Go through the records below and show every line with the string "border".
Segment Open
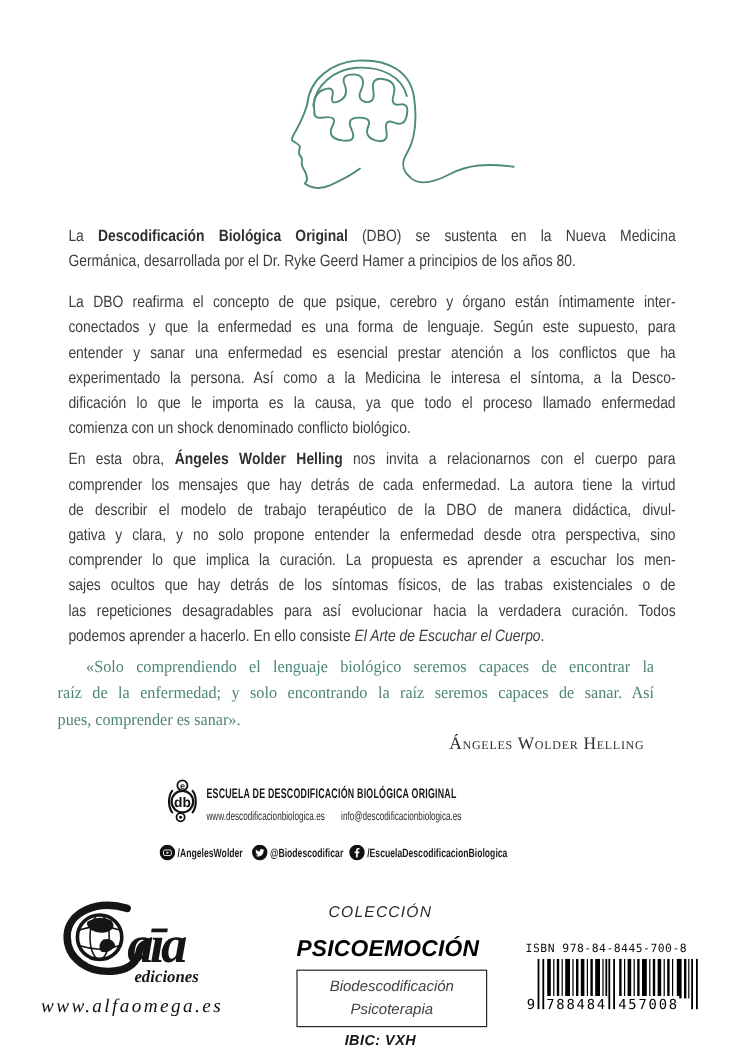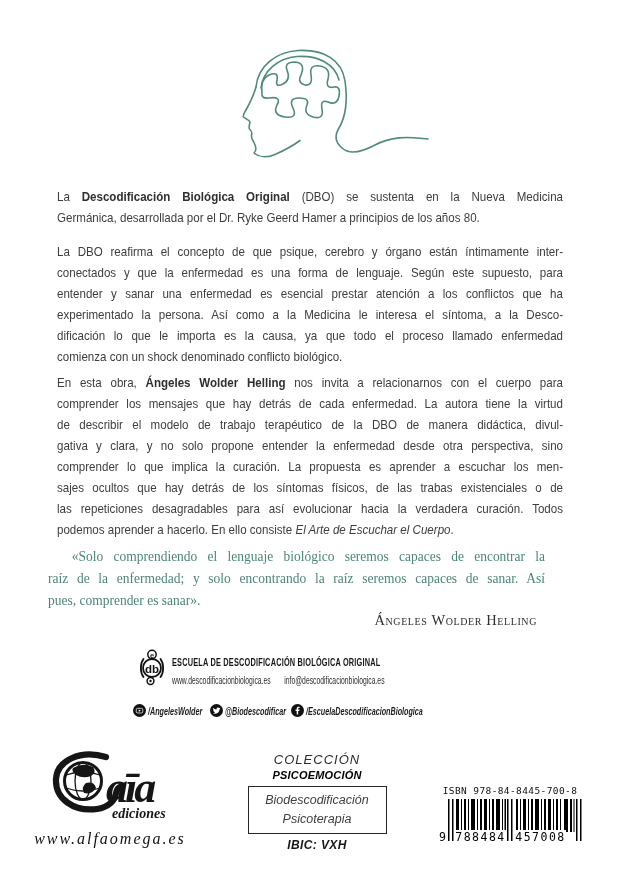--- a/index.html
+++ b/index.html
@@ -42,7 +42,7 @@
   #edb-contacts .gap{display:inline-block;width:20px;}
   
   #social{position:absolute;left:133px;top:701px;display:flex;gap:11px;align-items:center;}
-  .soc{display:flex;align-items:center;gap:2px;font-style:italic;}
+  .soc{display:flex;align-items:center;gap:2px;}
   .soc svg{width:13px;height:13px;flex:0 0 auto;}
   .slabel-box{display:inline-block;overflow:visible;}
   .slabel{display:inline-block;transform:scaleX(0.72);transform-origin:0 0;white-space:nowrap;

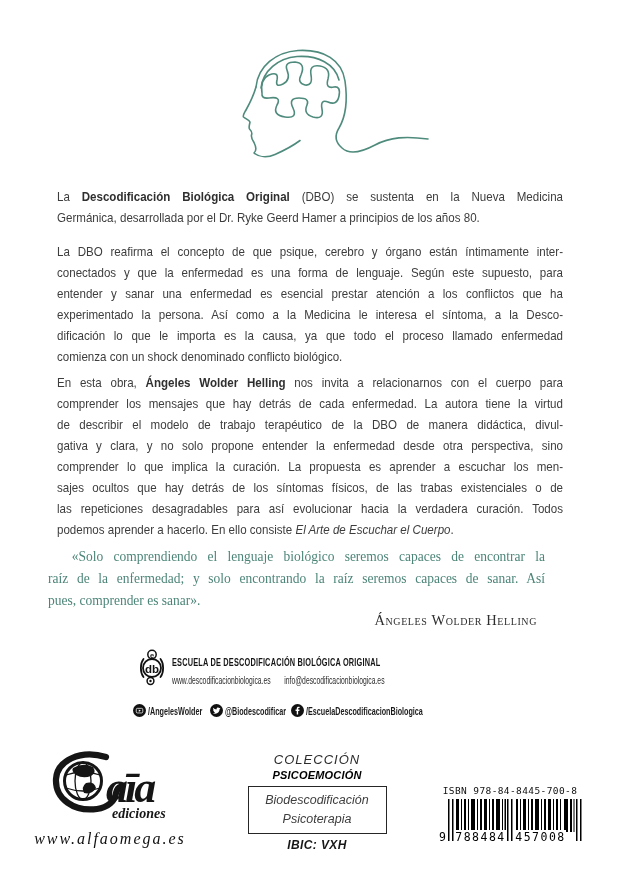--- a/index.html
+++ b/index.html
@@ -56,7 +56,7 @@
   }
   #collection{position:absolute;left:247px;top:752px;width:140px;text-align:center;color:#222;font-style:italic;}
   #col-label{font-size:13px;letter-spacing:1px;color:#2b2b2b;}
-  #col-name{font-size:11px;font-weight:bold;color:#000;margin-top:2px;letter-spacing:0.2px;}
+  #col-name{font-size:19px;font-weight:bold;color:#000;margin-top:14px;letter-spacing:0.2px;}
   #col-box{width:121px;margin:5px auto 0;border:1.5px solid #262626;padding:4px 8px;}
   #col-box .topic{font-size:12.5px;line-height:19px;color:#3e3e3e;}
   #col-ibic{margin-top:4px;font-size:12px;letter-spacing:0.4px;color:#161616;font-weight:bold;}

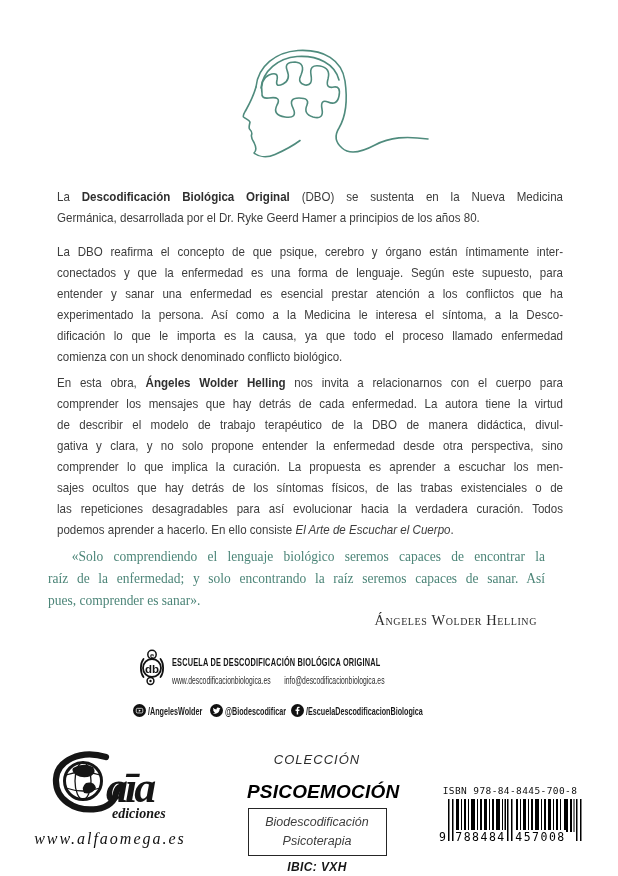--- a/index.html
+++ b/index.html
@@ -62,7 +62,7 @@
   #col-ibic{margin-top:4px;font-size:12px;letter-spacing:0.4px;color:#161616;font-weight:bold;}
   
   #isbn{position:absolute;left:438px;top:785px;width:144px;}
-  #isbn-label{text-align:center;font-family:"DejaVu Sans Mono",monospace;font-size:9.5px;
+  #isbn-label{text-align:left;font-family:"DejaVu Sans Mono",monospace;font-size:9.5px;
               letter-spacing:0.4px;color:#111;}
   #barcode{position:relative;margin-top:3px;height:44px;background:#fff;}
   #barcode svg{position:absolute;left:0;top:0;}

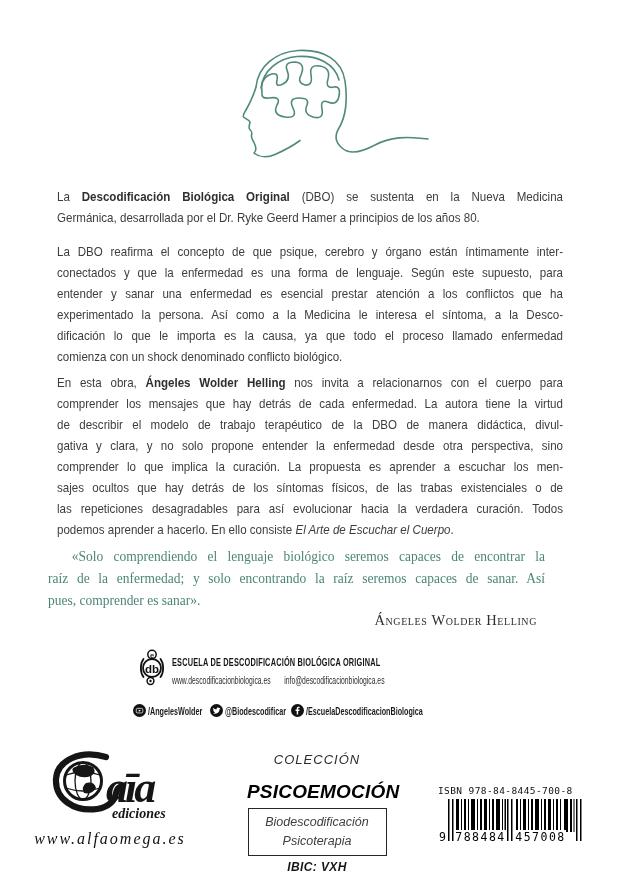--- a/index.html
+++ b/index.html
@@ -57,7 +57,7 @@
   #collection{position:absolute;left:247px;top:752px;width:140px;text-align:center;color:#222;font-style:italic;}
   #col-label{font-size:13px;letter-spacing:1px;color:#2b2b2b;}
   #col-name{font-size:19px;font-weight:bold;color:#000;margin-top:14px;letter-spacing:0.2px;}
-  #col-box{width:121px;margin:5px auto 0;border:1.5px solid #262626;padding:4px 8px;}
+  #col-box{width:121px;margin:5px auto 0;border:1.5px solid #262626;padding:4px 18px;}
   #col-box .topic{font-size:12.5px;line-height:19px;color:#3e3e3e;}
   #col-ibic{margin-top:4px;font-size:12px;letter-spacing:0.4px;color:#161616;font-weight:bold;}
Segment Closed
-- ANSWER TO THIS EXERCISE --
   #col-box{width:121px;margin:5px auto 0;border:1.5px solid #262626;padding:4px 8px;}
-  #col-box{width:121px;margin:5px auto 0;border:1.5px solid #262626;padding:4px 8px;}
+  #col-box{width:121px;margin:5px auto 0;border:1.5px solid #262626;padding:4px 18px;}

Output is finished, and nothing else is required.